START INFORMATION PROVIDED
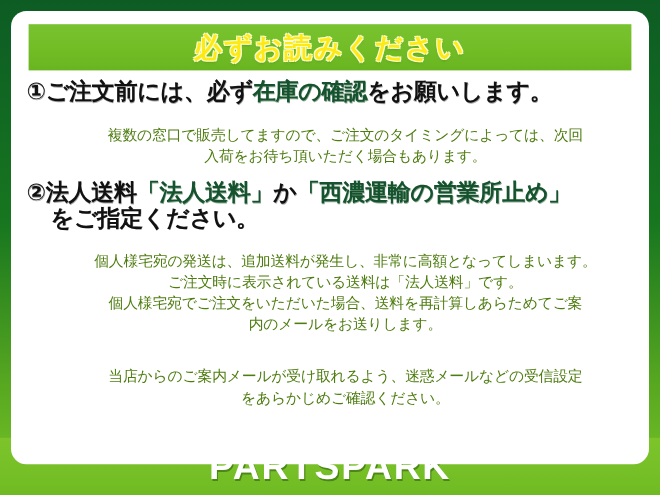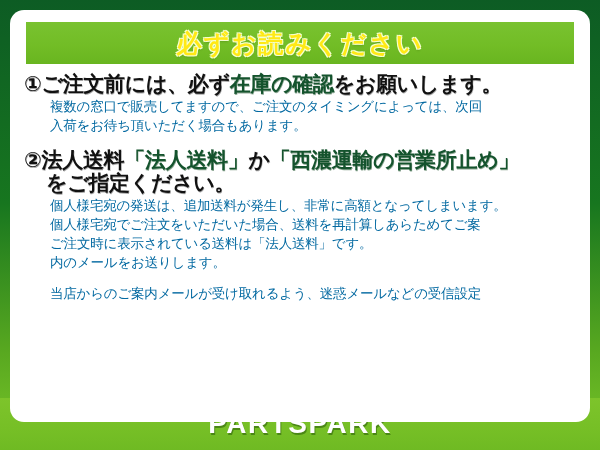--- a/index.html
+++ b/index.html
@@ -113,13 +113,14 @@
   }
 
   .subtext {
-    color: #0369a1;
+    color: #4d7c0f;
     font-size: 13.5px;
     line-height: 1.42;
     padding-left: 26px;
     letter-spacing: -0.2px;
-    margin-top: 1px;
+    margin-top: 17px;
     white-space: nowrap;
+    text-align: center;
   }
 
   .spacer-sm { height: 9px; }

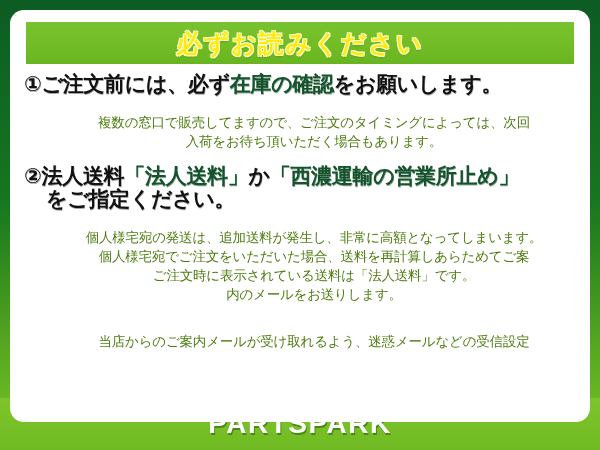--- a/index.html
+++ b/index.html
@@ -154,8 +154,8 @@
         <div class="headline indent">をご指定ください。</div>
         <div class="subtext">
           <div>個人様宅宛の発送は、追加送料が発生し、非常に高額となってしまいます。</div>
+          <div>ご注文時に表示されている送料は「法人送料」です。</div>
           <div>個人様宅宛でご注文をいただいた場合、送料を再計算しあらためてご案</div>
-          <div>ご注文時に表示されている送料は「法人送料」です。</div>
           <div>内のメールをお送りします。</div>
         </div>
       </div>

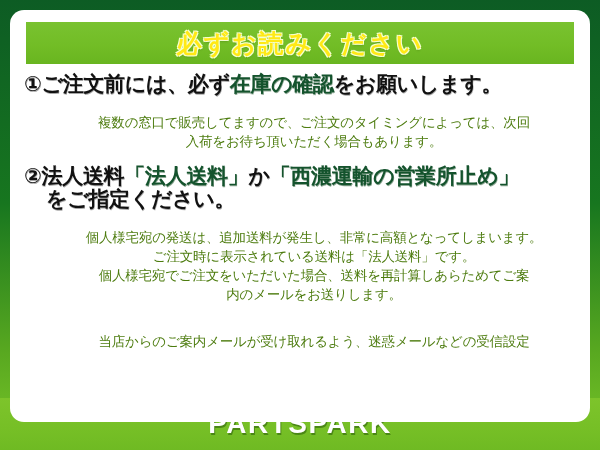--- a/index.html
+++ b/index.html
@@ -165,6 +165,7 @@
       <div class="item">
         <div class="subtext">
           <div>当店からのご案内メールが受け取れるよう、迷惑メールなどの受信設定</div>
+          <div>をあらかじめご確認ください。</div>
         </div>
       </div>
 

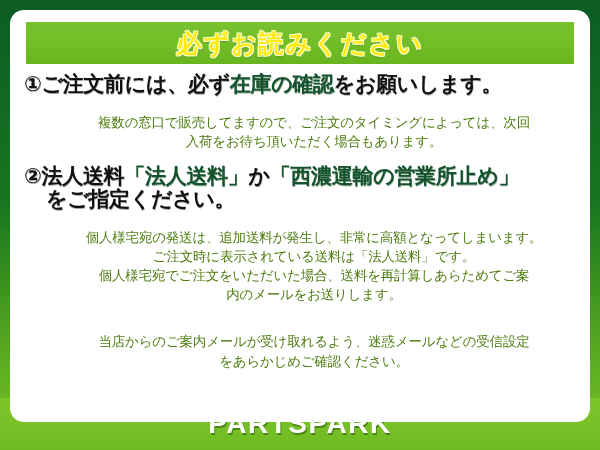--- a/index.html
+++ b/index.html
@@ -38,7 +38,7 @@
   }
   .brand-text {
     color: #ffffff;
-    font-size: 28px;
+    font-size: 34px;
     font-weight: bold;
     letter-spacing: 1.5px;
     text-shadow: 1px 2px 0 rgba(40,90,10,0.55);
END INFORMATION PROVIDED
Going through the entries above, show each line that contains "letter".

     letter-spacing: -0.2px;
     letter-spacing: 1.5px;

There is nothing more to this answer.